Just a few short months after my hospitalization and through the miracle of modern medicine and despite our fears, I was recovering. My scan was clear. My hair was growing. My lungs were breathing, my stamina was returning and my appetite - well, that homecoming was fast and furious. I was recovering. But I wasn't well. I may have looked okay on the outside but I wasn't okay. And as much as I tried to be okay, something was missing. Everything I once cherished and loved about the real me, the inside me, the me I enjoy the most was gone. Bupkis. I could varrump but I couldn't vroooom. And to be even more honest, I thought I was a goner for good.
Cancer took my spark. And you gave it back.
Thank you. Thank you for everything. For every opportunity. For every laugh. For every mile. For every high five and fist bump. To my partners at the event, thank you for listening to me. Thank you for playing "Greatest American Hero" again and again. Thank you for tolerating my calls to the 1-800 number when I couldn't find the command center. Thank you for shuttling me around the route and thank you for scheduling "emergency media calls" at exactly the right time. Thank you for being my official and unofficial writers and thank you for letting me steal all the good jokes and claim them as my own. Thank you for reminding me over and over again what city we are in and for more than my share of Executive stickers. Thank you for understanding the importance of colored index cards.

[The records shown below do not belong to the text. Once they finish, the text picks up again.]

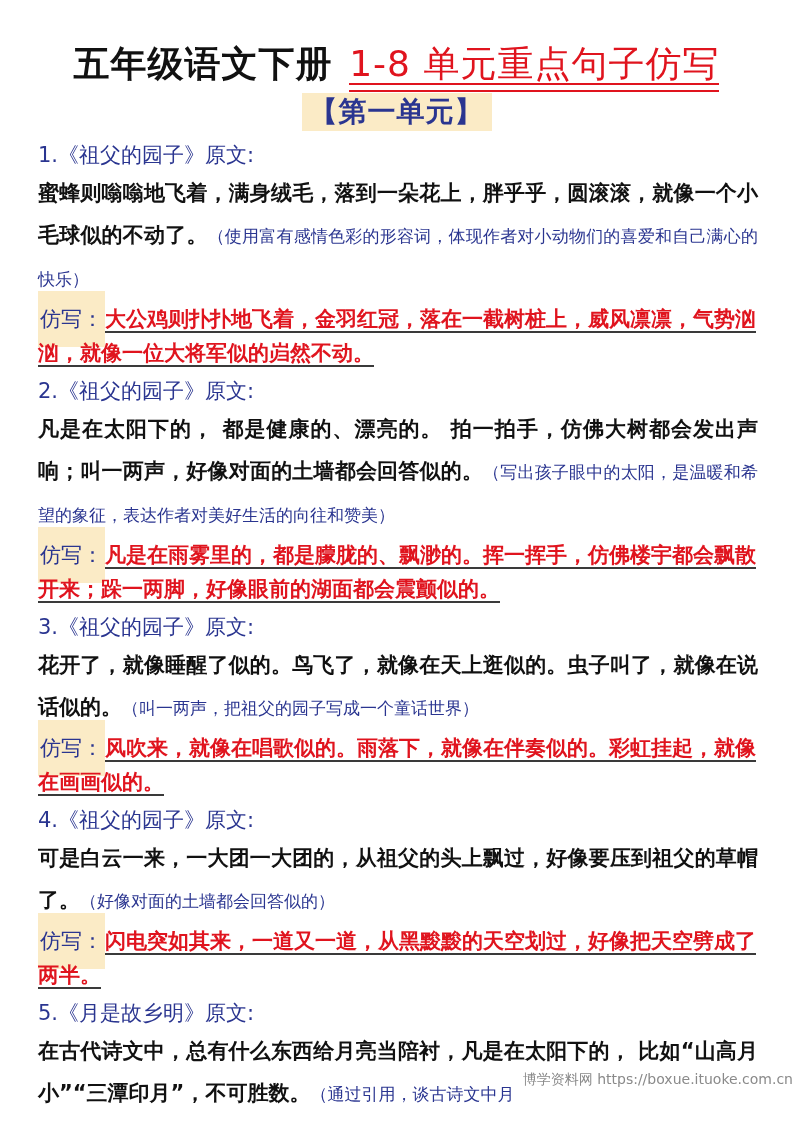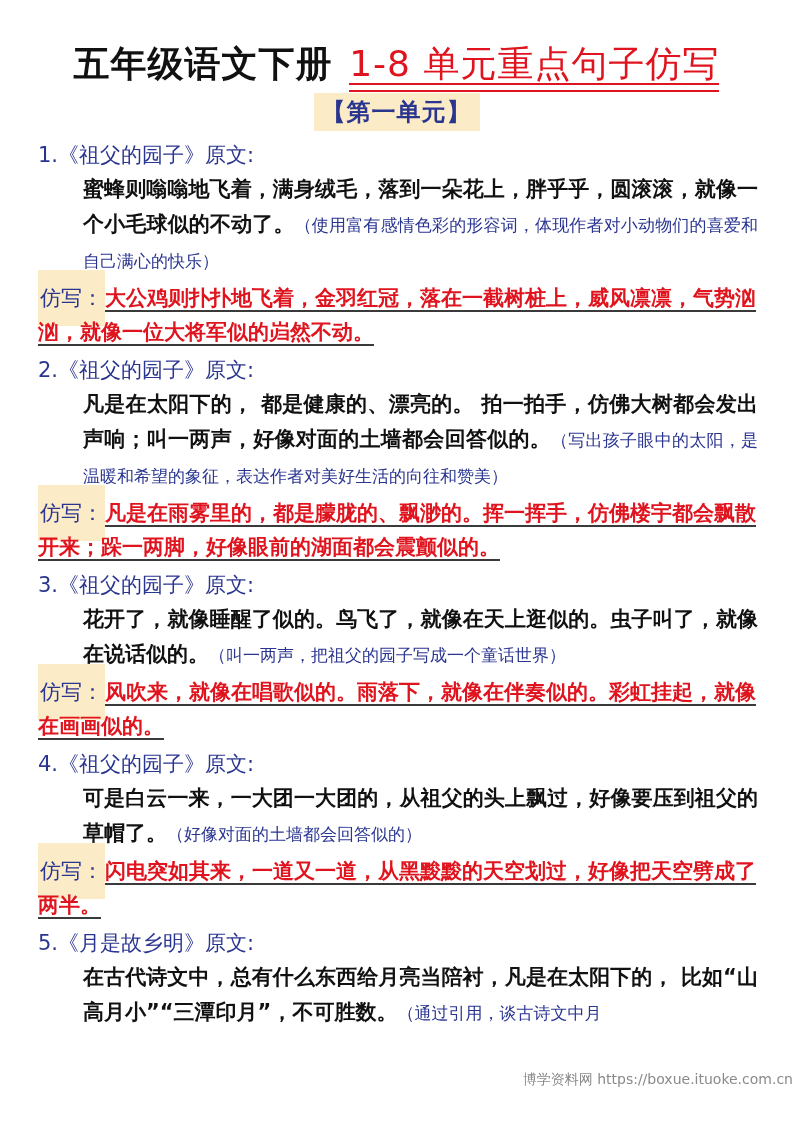--- a/index.html
+++ b/index.html
@@ -26,33 +26,32 @@
   }
   .title-red::after {
     content: ""; position: absolute; left: 0; right: 0; bottom: -4px;
     border-top: 2px solid #e0141e; border-bottom: 2px solid #e0141e; height: 5px;
   }
 
   
   .unit-wrap { position: absolute; left: 0; top: 93px; width: 793px; text-align: center; }
   .unit-badge {
     display: inline-block; background: #fbebc6; color: #2a3590;
-    font-size: 24px; font-weight: bold; padding: 2px 8px; line-height: 34px;
+    font-size: 28px; font-weight: bold; padding: 2px 8px; line-height: 34px;
     letter-spacing: 1px;
   }
 
   
   .content { position: absolute; left: 38px; top: 138px; width: 720px; }
   .item-heading {
     color: #2a3590; font-size: 21px; line-height: 34px; height: 34px; white-space: nowrap;
   }
   .orig {
-    font-size: 21px; line-height: 35px; color: #111111; text-align: justify;
+    font-size: 21px; line-height: 42px; color: #111111; text-align: justify;
     font-weight: bold;
-    margin-left: 45px;
   }
   .note { color: #2a3590; font-size: 17px; font-weight: normal; }
   .imit {
     font-size: 21px; line-height: 34px; margin-top: 2px; margin-bottom: 4px;
   }
   .imit-label {
     background: #fbebc6; color: #2a3590; font-weight: normal; padding: 16px 2px;
   }
   .imit-text {
     color: #e0141e; font-weight: bold;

To the amazing walkers and crew members of the 3 Day for the Cure, thank you. Thank you for walking with me. Thank you for fixing my back so many times. Thank you for sharing your stories with me. Thank you for letting me cry with you when you told me about your fears and losses and worries about your next scan, next appointment, next test. Thank you for trusting me with your hopes. Thank you for trying to scan my credential again and again and for giving me about 100 route cards per event. Thank you for giving me extra potatoes when I asked and for laughing at the dumb jokes I tell again and again. Thank you for giving me a space to heal and to hope. Thank you for welcoming me to your event each weekend and making every city my favorite city. Thank you for inspiring me. And for truly living the cure, not just walking for it. Thank you for never giving up.
And to the amazing organization I've been honored to represent for the last 4 years. Thank you. Thank you for giving hope. And for providing a place for others to hope and shed the boat anchor of impotence and helplessness. Thank you for the sacrifice you all make to this cause. Thank you for not only doing what you can but for doing what others can't.
The 3 Day has been some of the best moments of my life.
Thank you. I will always be grateful for the spark.